What you will do: What you give back from the listing below should be an exact copy of the lines from the one with "html: <div>추석당일 성우" down to the one with "대전교육청 교육감님께서 방문해주셨습니다.", and it should contain no pictures.

Listed entries:

..........

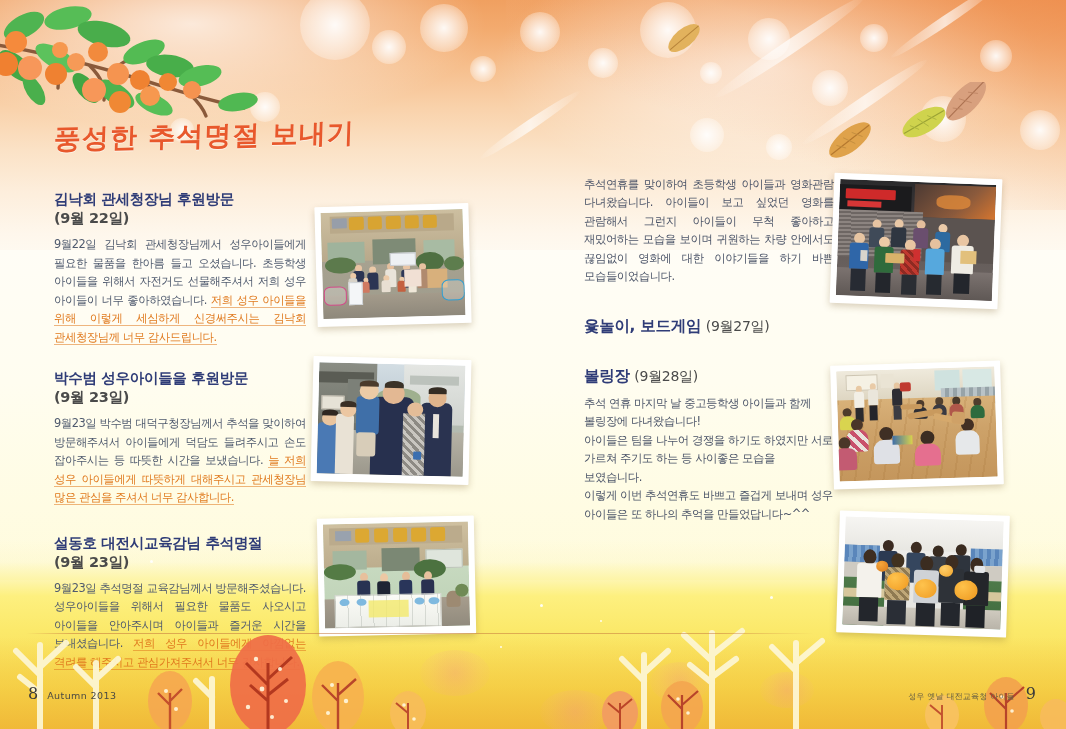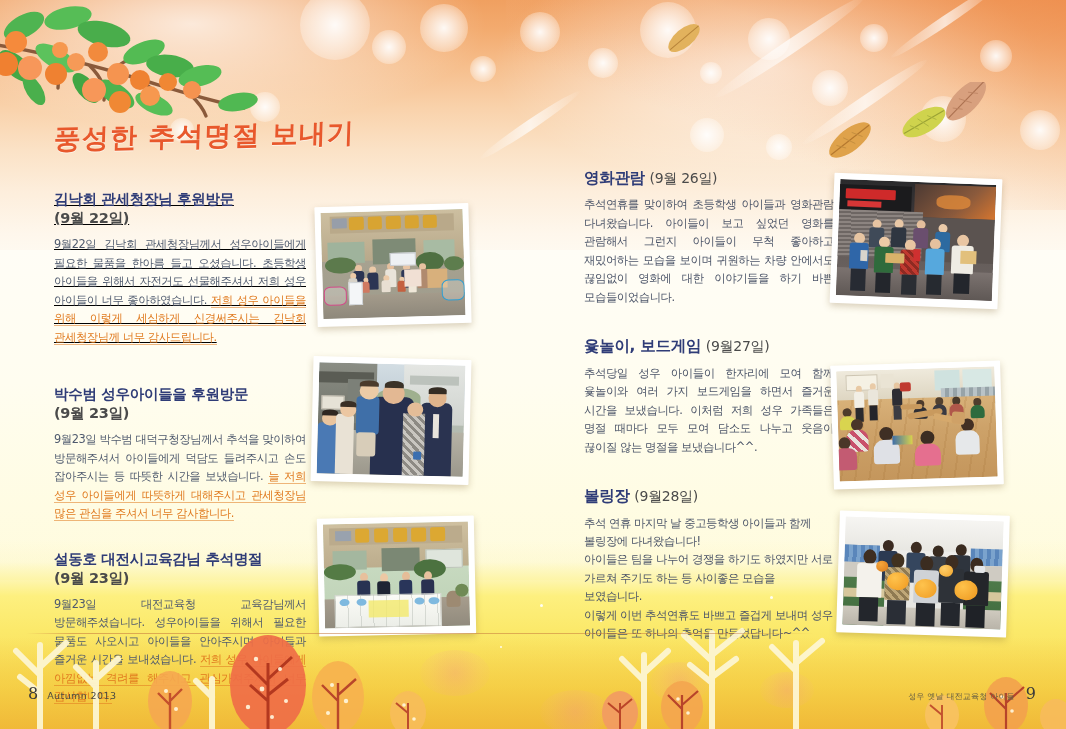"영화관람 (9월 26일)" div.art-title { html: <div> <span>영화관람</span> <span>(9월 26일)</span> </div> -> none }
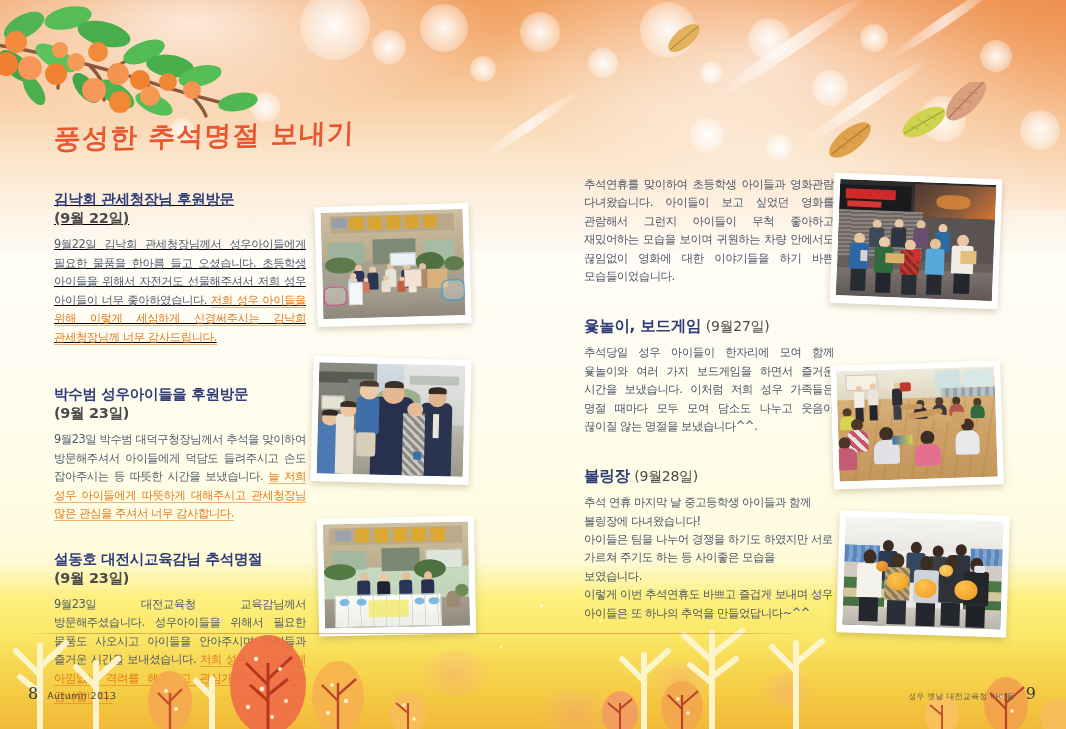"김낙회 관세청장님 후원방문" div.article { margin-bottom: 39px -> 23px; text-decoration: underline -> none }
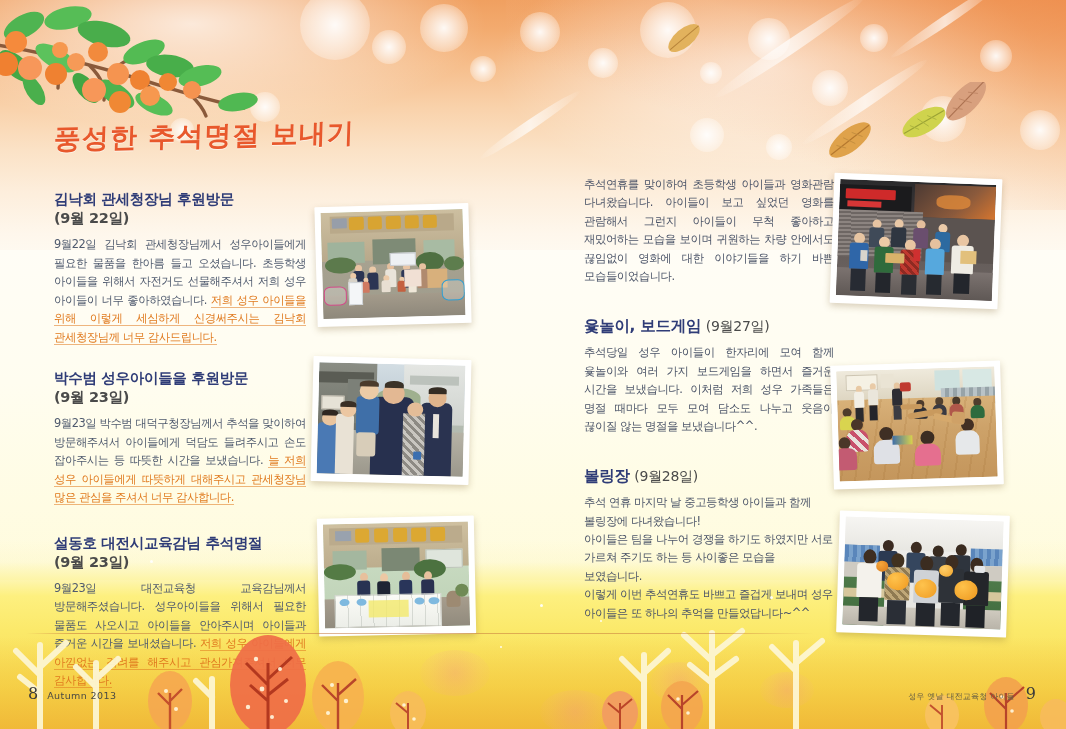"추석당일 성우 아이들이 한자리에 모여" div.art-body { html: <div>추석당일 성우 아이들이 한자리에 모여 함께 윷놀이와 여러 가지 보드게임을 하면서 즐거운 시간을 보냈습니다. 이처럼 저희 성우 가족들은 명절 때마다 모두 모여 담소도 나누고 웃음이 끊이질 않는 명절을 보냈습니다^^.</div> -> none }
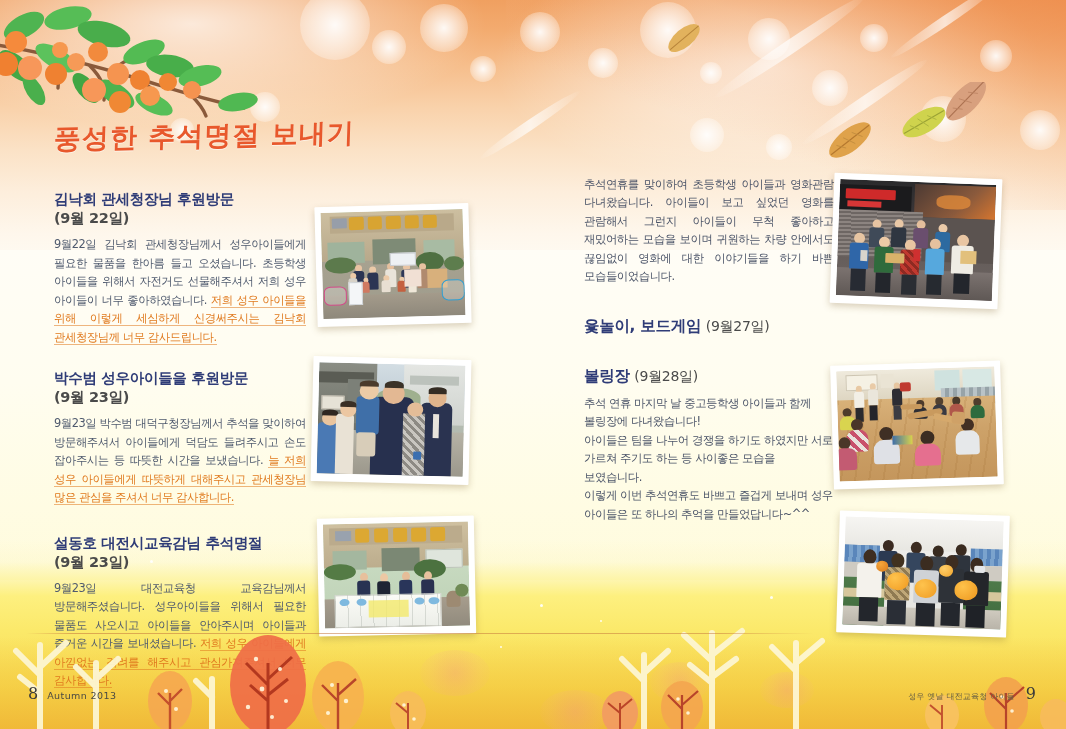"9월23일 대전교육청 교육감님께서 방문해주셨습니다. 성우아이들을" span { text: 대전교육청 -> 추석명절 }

..........

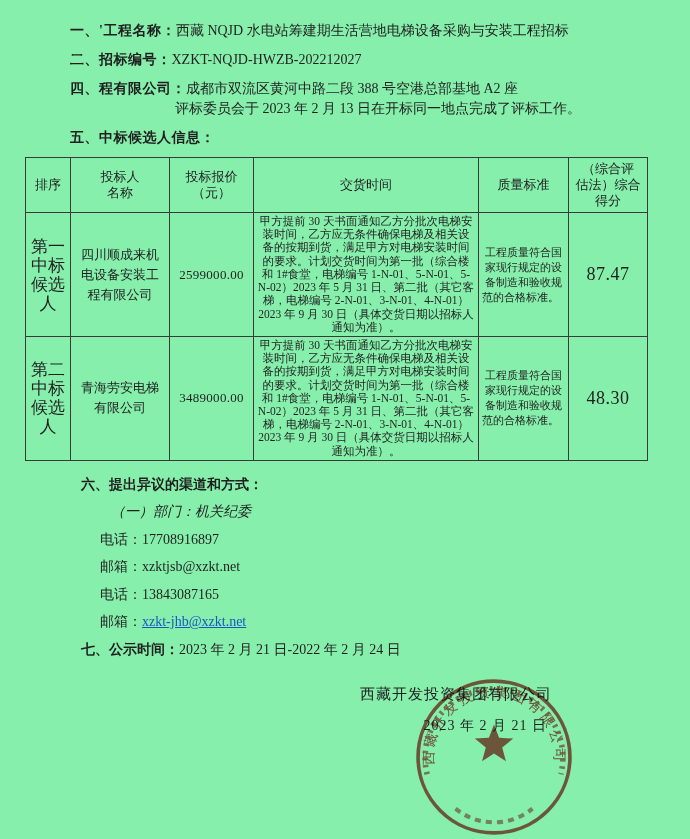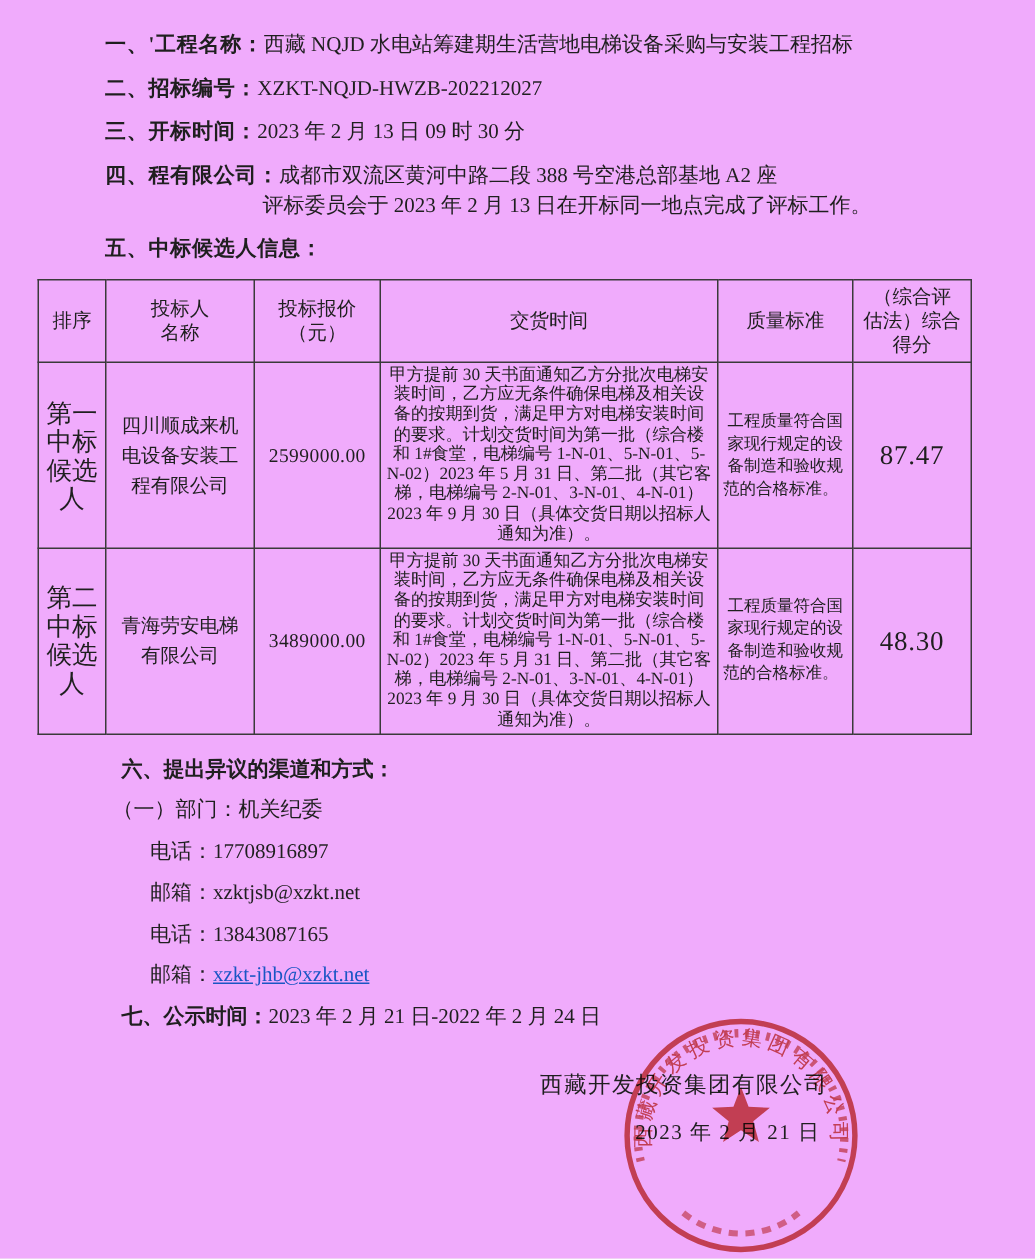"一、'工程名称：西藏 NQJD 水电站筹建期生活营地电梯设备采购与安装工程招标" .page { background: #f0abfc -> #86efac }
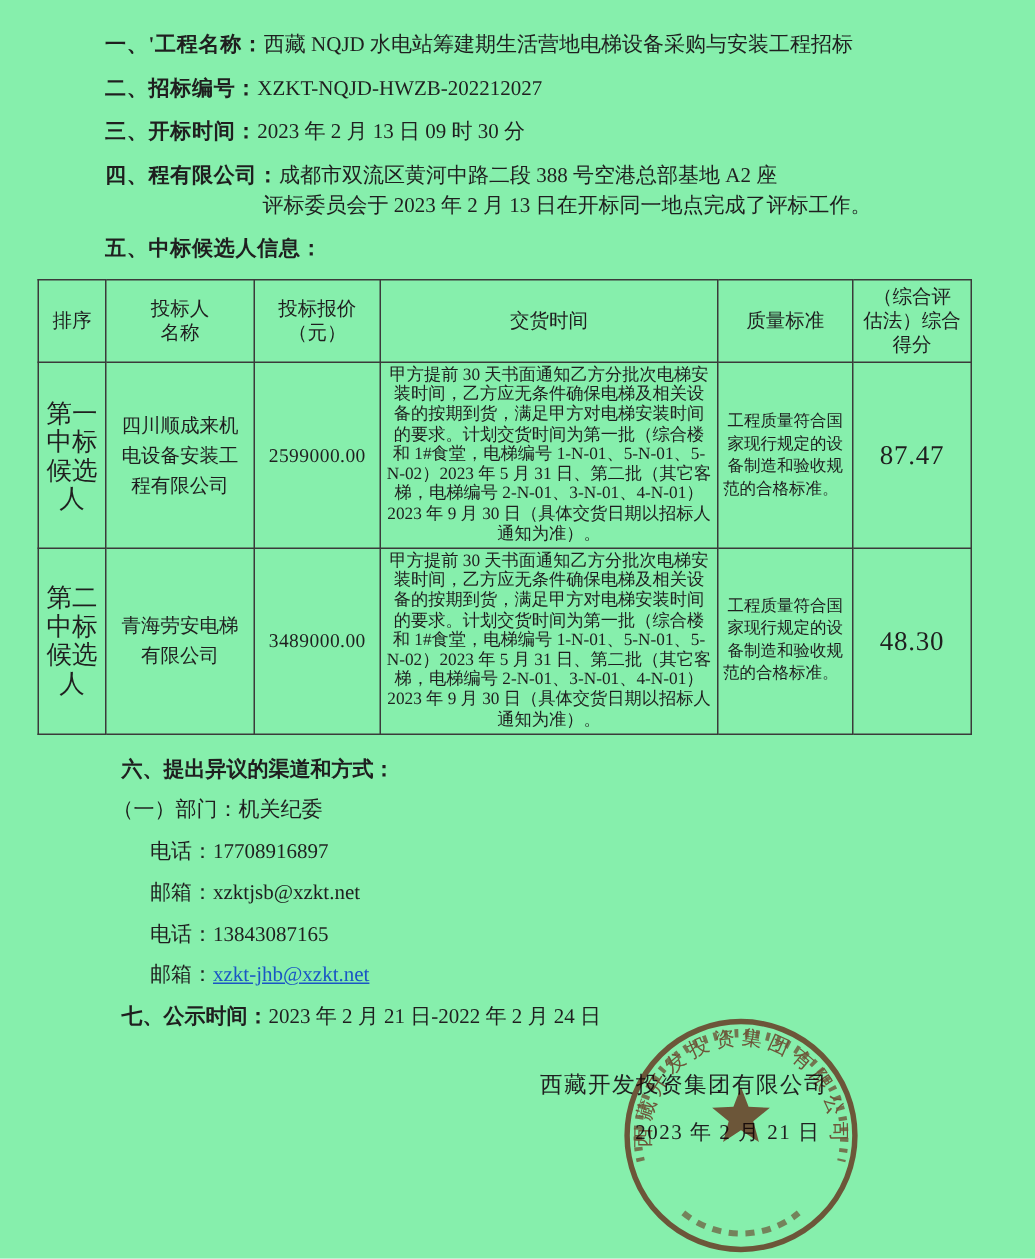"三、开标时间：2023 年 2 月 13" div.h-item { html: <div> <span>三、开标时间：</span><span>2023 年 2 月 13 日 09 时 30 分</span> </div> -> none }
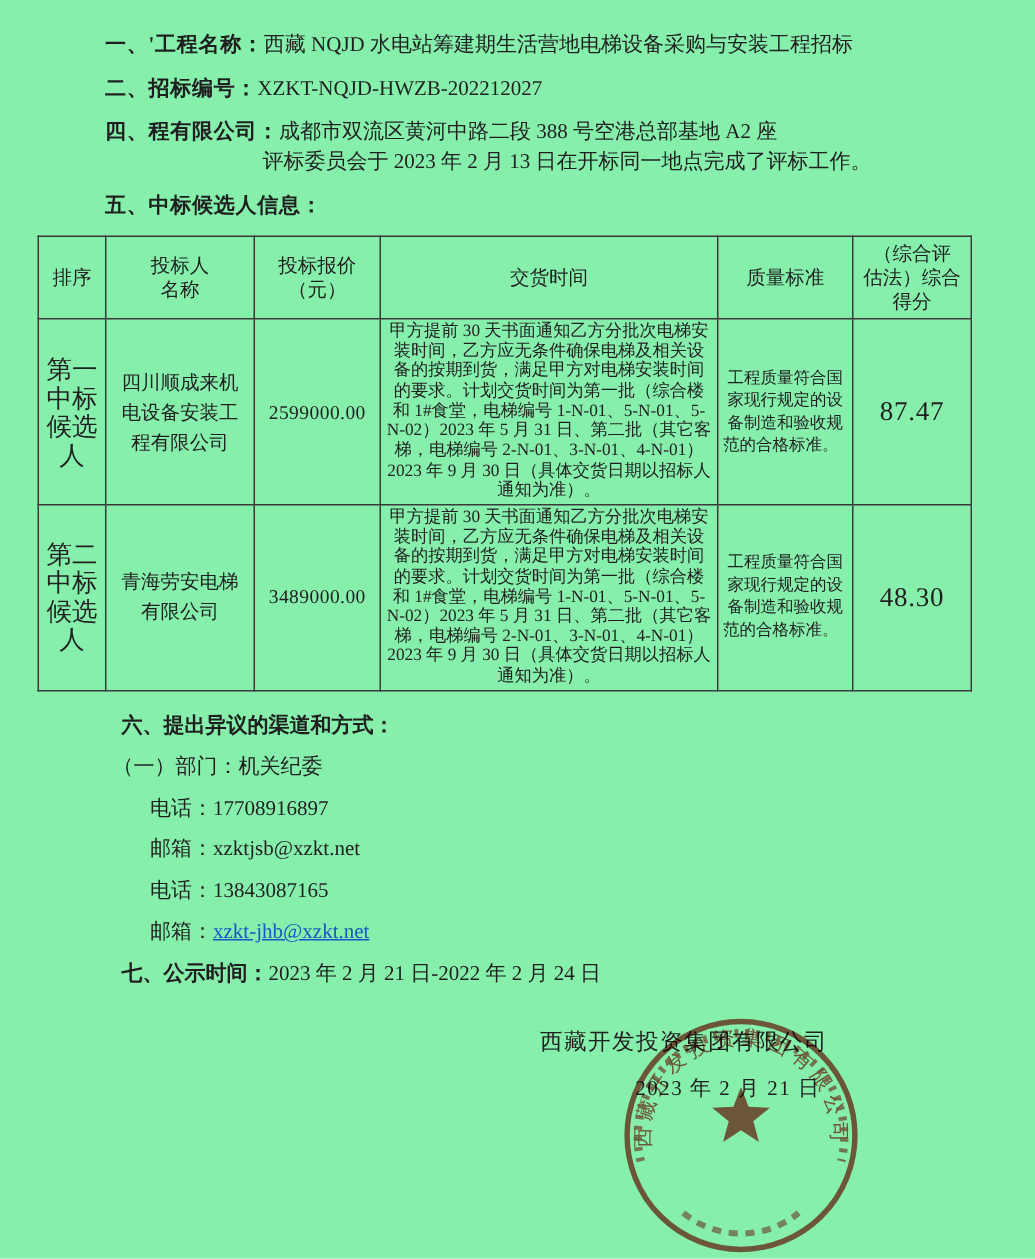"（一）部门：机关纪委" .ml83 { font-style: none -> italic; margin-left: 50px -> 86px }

..........

Result of the exercise:
"추석당일 성우 아이들이 한자리에 모여" div.art-body { html: <div>추석당일 성우 아이들이 한자리에 모여 함께 윷놀이와 여러 가지 보드게임을 하면서 즐거운 시간을 보냈습니다. 이처럼 저희 성우 가족들은 명절 때마다 모두 모여 담소도 나누고 웃음이 끊이질 않는 명절을 보냈습니다^^.</div> -> none }
"9월23일 대전교육청 교육감님께서 방문해주셨습니다. 성우아이들을" span { text: 대전교육청 -> 추석명절 }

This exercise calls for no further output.